Activity: The copy you give must match the lines from the top of the data through the line containing "to ask (martin@peek.com)." exactly, and it must hold no pictures.

Start of Data supplied

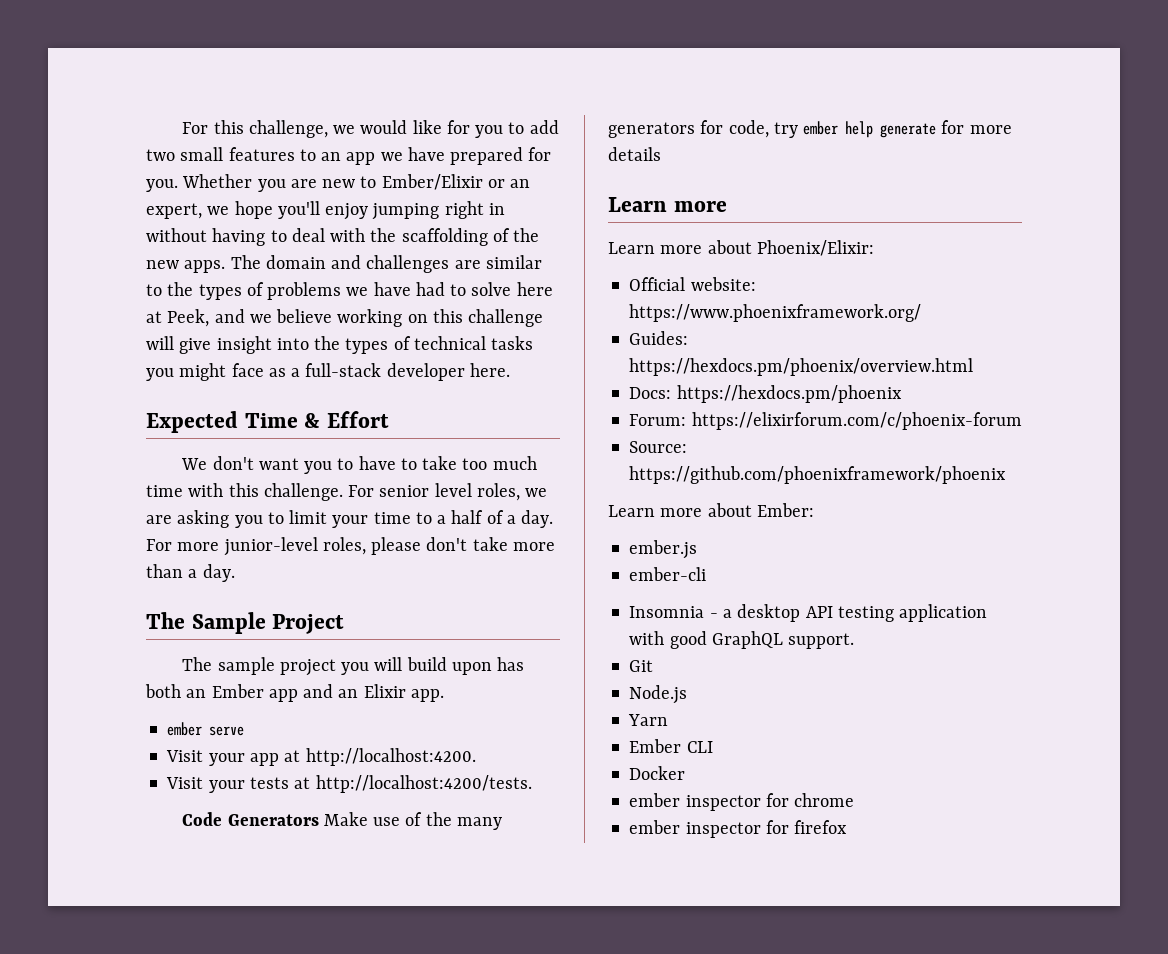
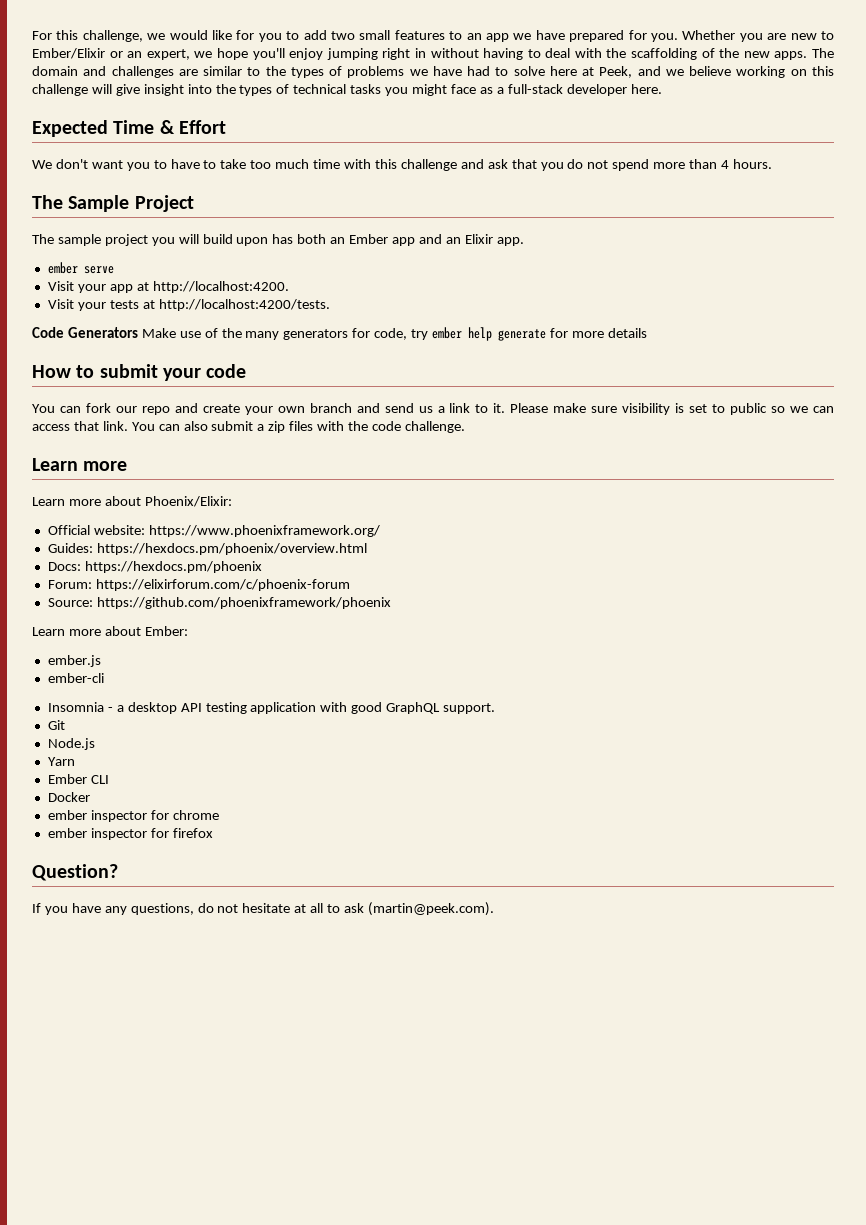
- We don't want you to have to take too much time with this challenge. For senior level roles, we are asking you to limit your time to a half of a day. For more junior-level roles, please don't take more than a day.
+ We don't want you to have to take too much time with this challenge and ask that you do not spend more than 4 hours.
+ How to submit your code
+ You can fork our repo and create your own branch and send us a link to it. Please make sure visibility is set to public so we can access that link. You can also submit a zip files with the code challenge.
+ Question?
+ If you have any questions, do not hesitate at all to ask (martin@peek.com).

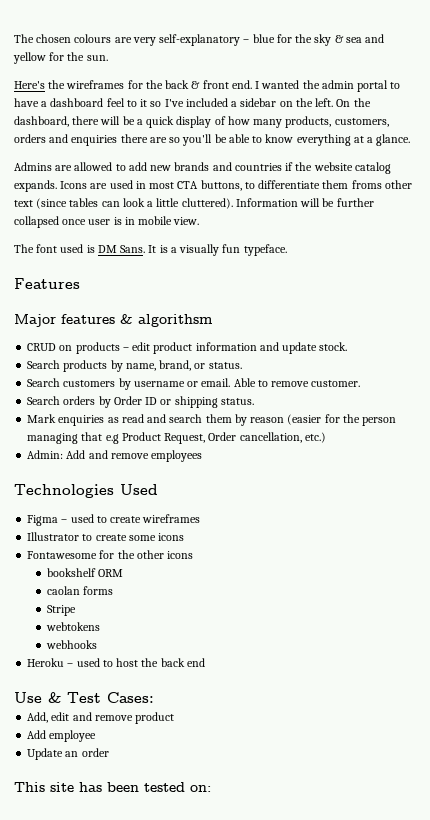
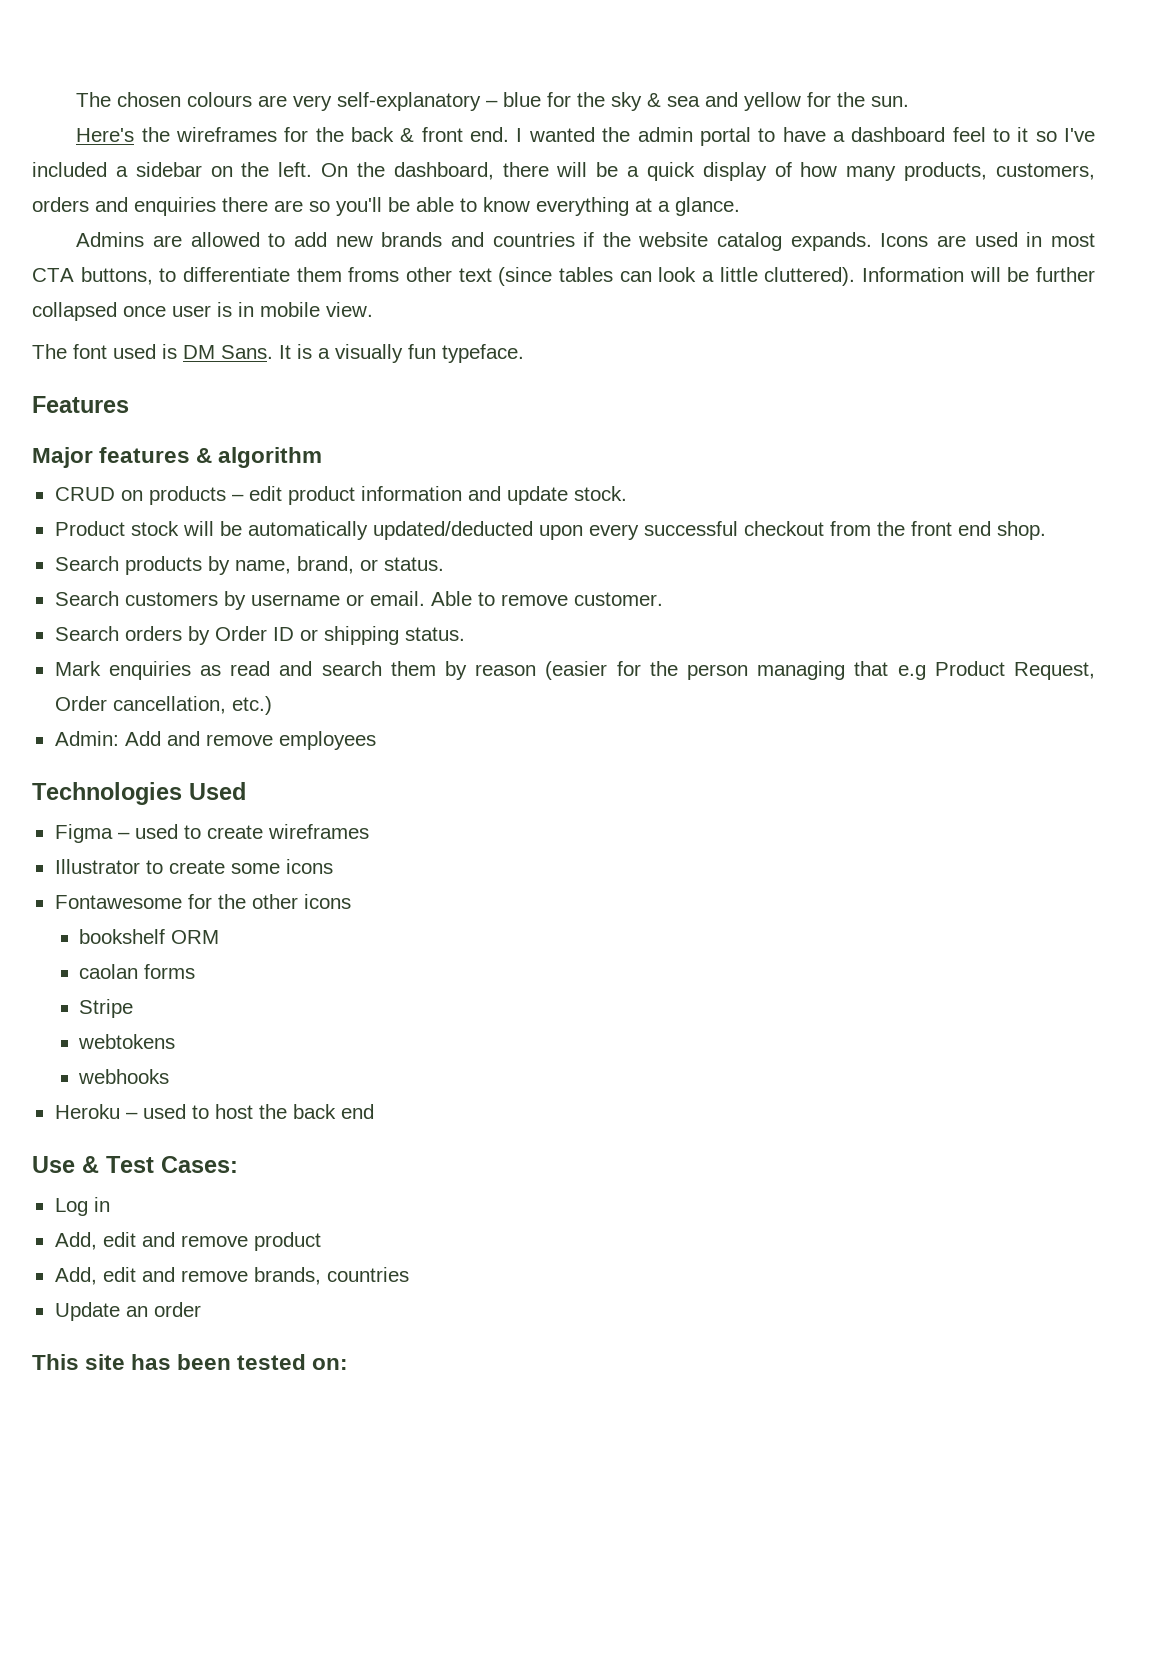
- Major features & algorithsm
+ Major features & algorithm
+ Product stock will be automatically updated/deducted upon every successful checkout from the front end shop.
+ Log in
- Add employee
+ Add, edit and remove brands, countries

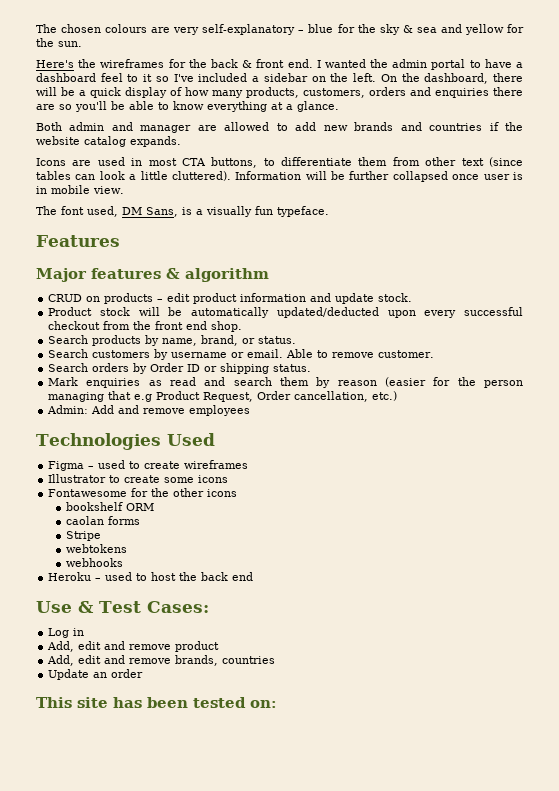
- Admins are allowed to add new brands and countries if the website catalog expands. Icons are used in most CTA buttons, to differentiate them froms other text (since tables can look a little cluttered).
+ Both admin and manager are allowed to add new brands and countries if the website catalog expands.
+ Icons are used in most CTA buttons, to differentiate them from other text (since tables can look a little cluttered).
- The font used is DM Sans. It is a visually fun typeface.
+ The font used, DM Sans, is a visually fun typeface.

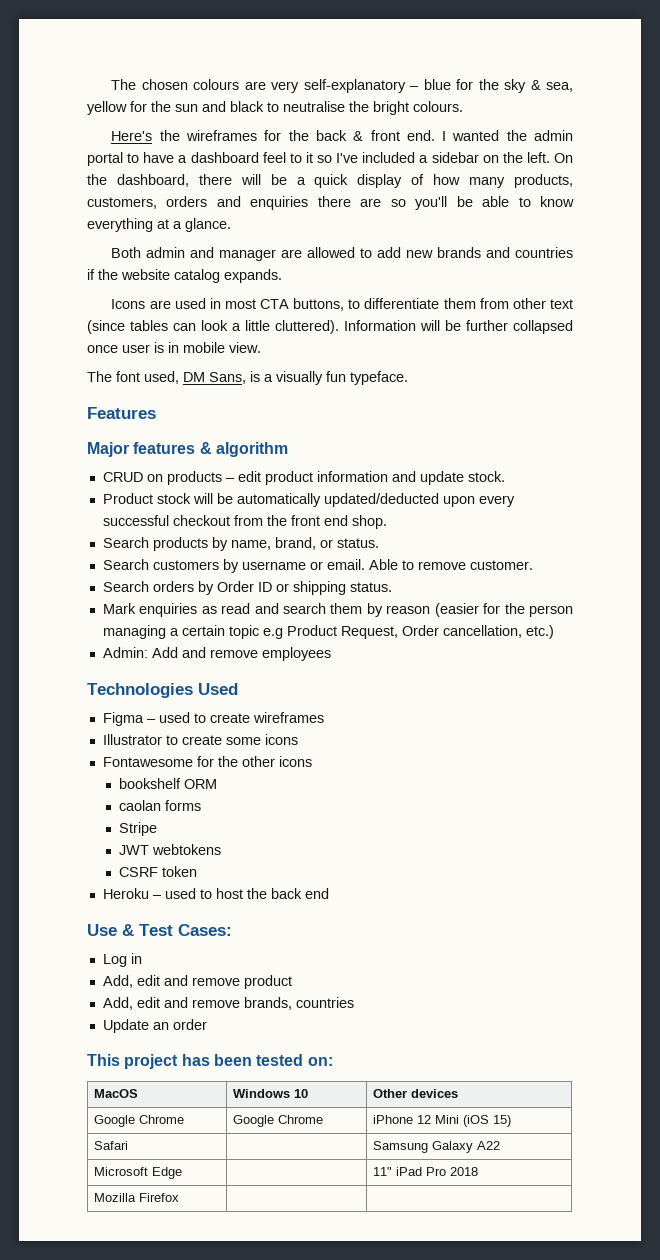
- The chosen colours are very self-explanatory – blue for the sky & sea and yellow for the sun.
+ The chosen colours are very self-explanatory – blue for the sky & sea, yellow for the sun and black to neutralise the bright colours.
- Mark enquiries as read and search them by reason (easier for the person managing that e.g Product Request, Order cancellation, etc.)
+ Mark enquiries as read and search them by reason (easier for the person managing a certain topic e.g Product Request, Order cancellation, etc.)
- webtokens
+ JWT webtokens
- webhooks
+ CSRF token
- This site has been tested on:
+ This project has been tested on:
+ MacOS | Windows 10 | Other devices
+ Google Chrome | Google Chrome | iPhone 12 Mini (iOS 15)
+ Safari | | Samsung Galaxy A22
+ Microsoft Edge | | 11" iPad Pro 2018
+ Mozilla Firefox | |

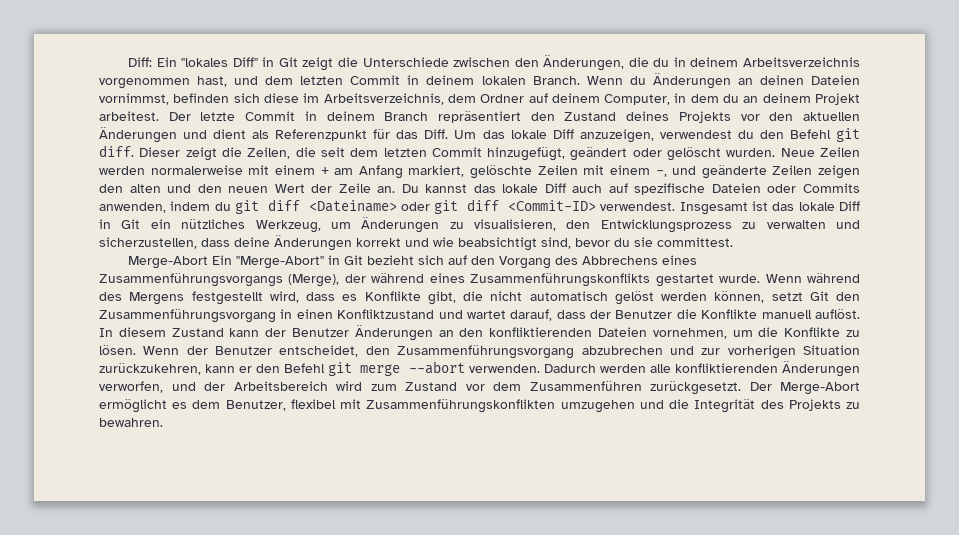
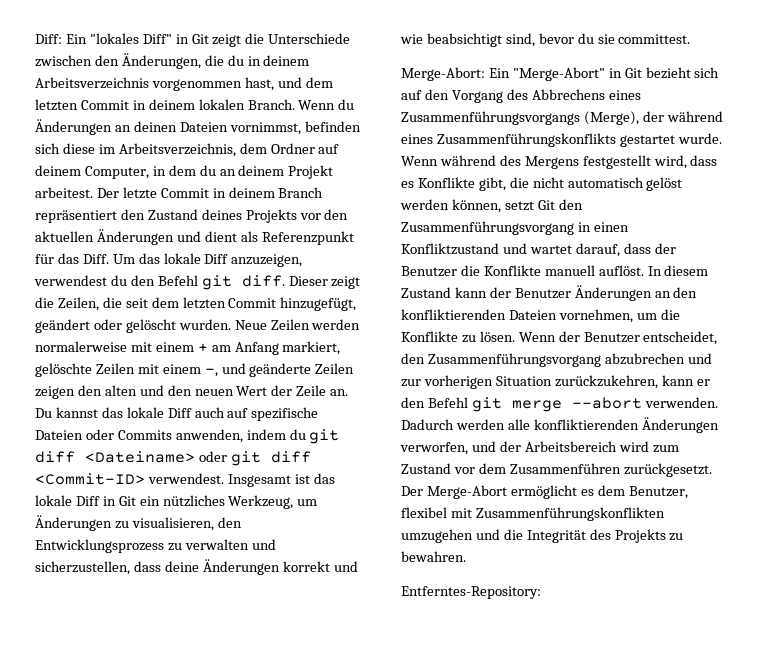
- Merge-Abort Ein "Merge-Abort" in Git bezieht sich auf den Vorgang des Abbrechens eines Zusammenführungsvorgangs (Merge), der während eines Zusammenführungskonflikts gestartet wurde.
+ Merge-Abort: Ein "Merge-Abort" in Git bezieht sich auf den Vorgang des Abbrechens eines Zusammenführungsvorgangs (Merge), der während eines Zusammenführungskonflikts gestartet wurde.
+ Entferntes-Repository:

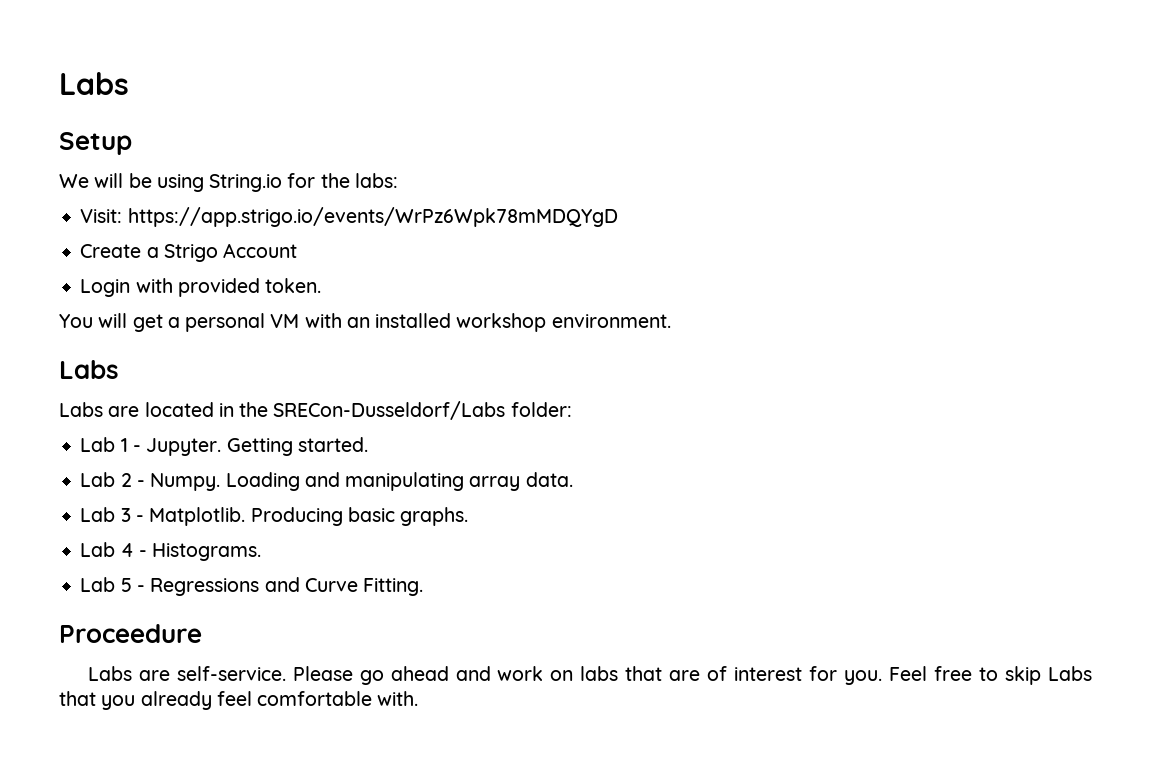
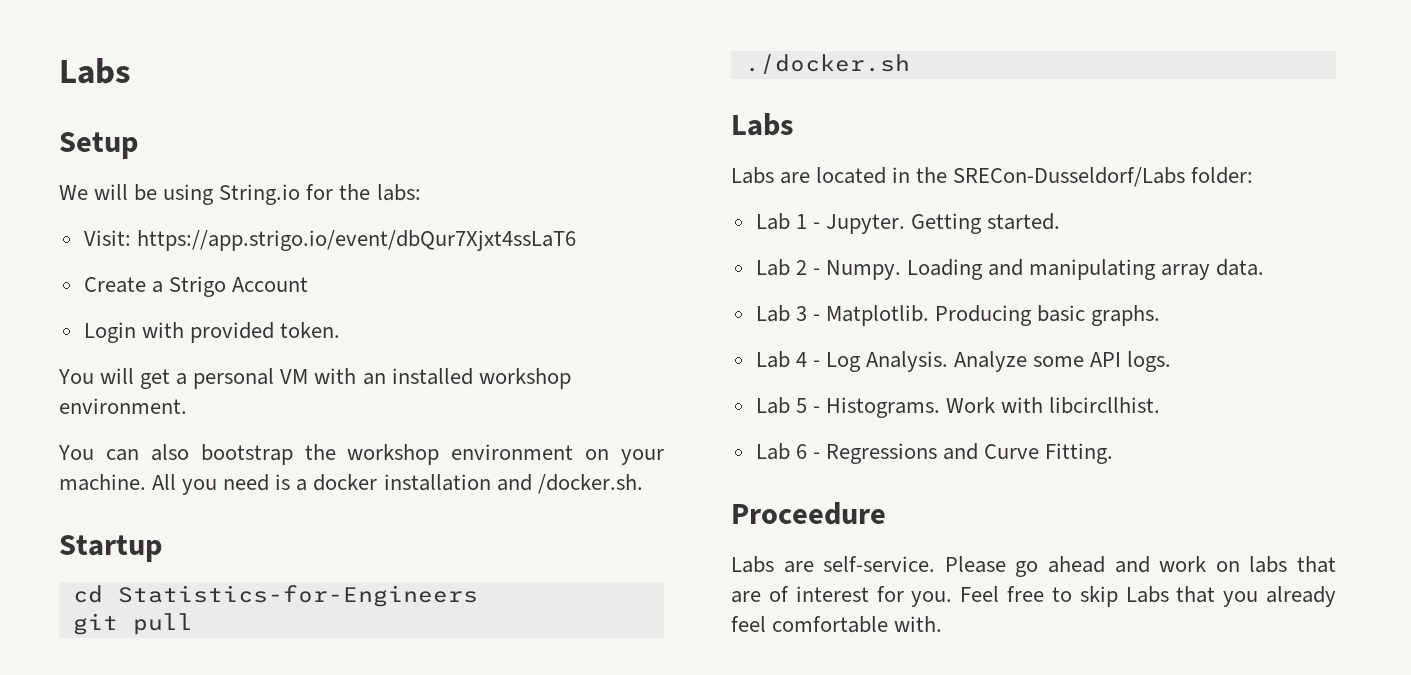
- Visit: https://app.strigo.io/events/WrPz6Wpk78mMDQYgD
+ Visit: https://app.strigo.io/event/dbQur7Xjxt4ssLaT6
+ You can also bootstrap the workshop environment on your machine. All you need is a docker installation and /docker.sh.
+ Startup
+ cd Statistics-for-Engineers
+ git pull
+ ./docker.sh
- Lab 4 - Histograms.
- Lab 5 - Regressions and Curve Fitting.
+ Lab 4 - Log Analysis. Analyze some API logs.
+ Lab 5 - Histograms. Work with libcircllhist.
+ Lab 6 - Regressions and Curve Fitting.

End of Data supplied

Finished exercise:
- We don't want you to have to take too much time with this challenge. For senior level roles, we are asking you to limit your time to a half of a day. For more junior-level roles, please don't take more than a day.
+ We don't want you to have to take too much time with this challenge and ask that you do not spend more than 4 hours.
+ How to submit your code
+ You can fork our repo and create your own branch and send us a link to it. Please make sure visibility is set to public so we can access that link. You can also submit a zip files with the code challenge.
+ Question?
+ If you have any questions, do not hesitate at all to ask (martin@peek.com).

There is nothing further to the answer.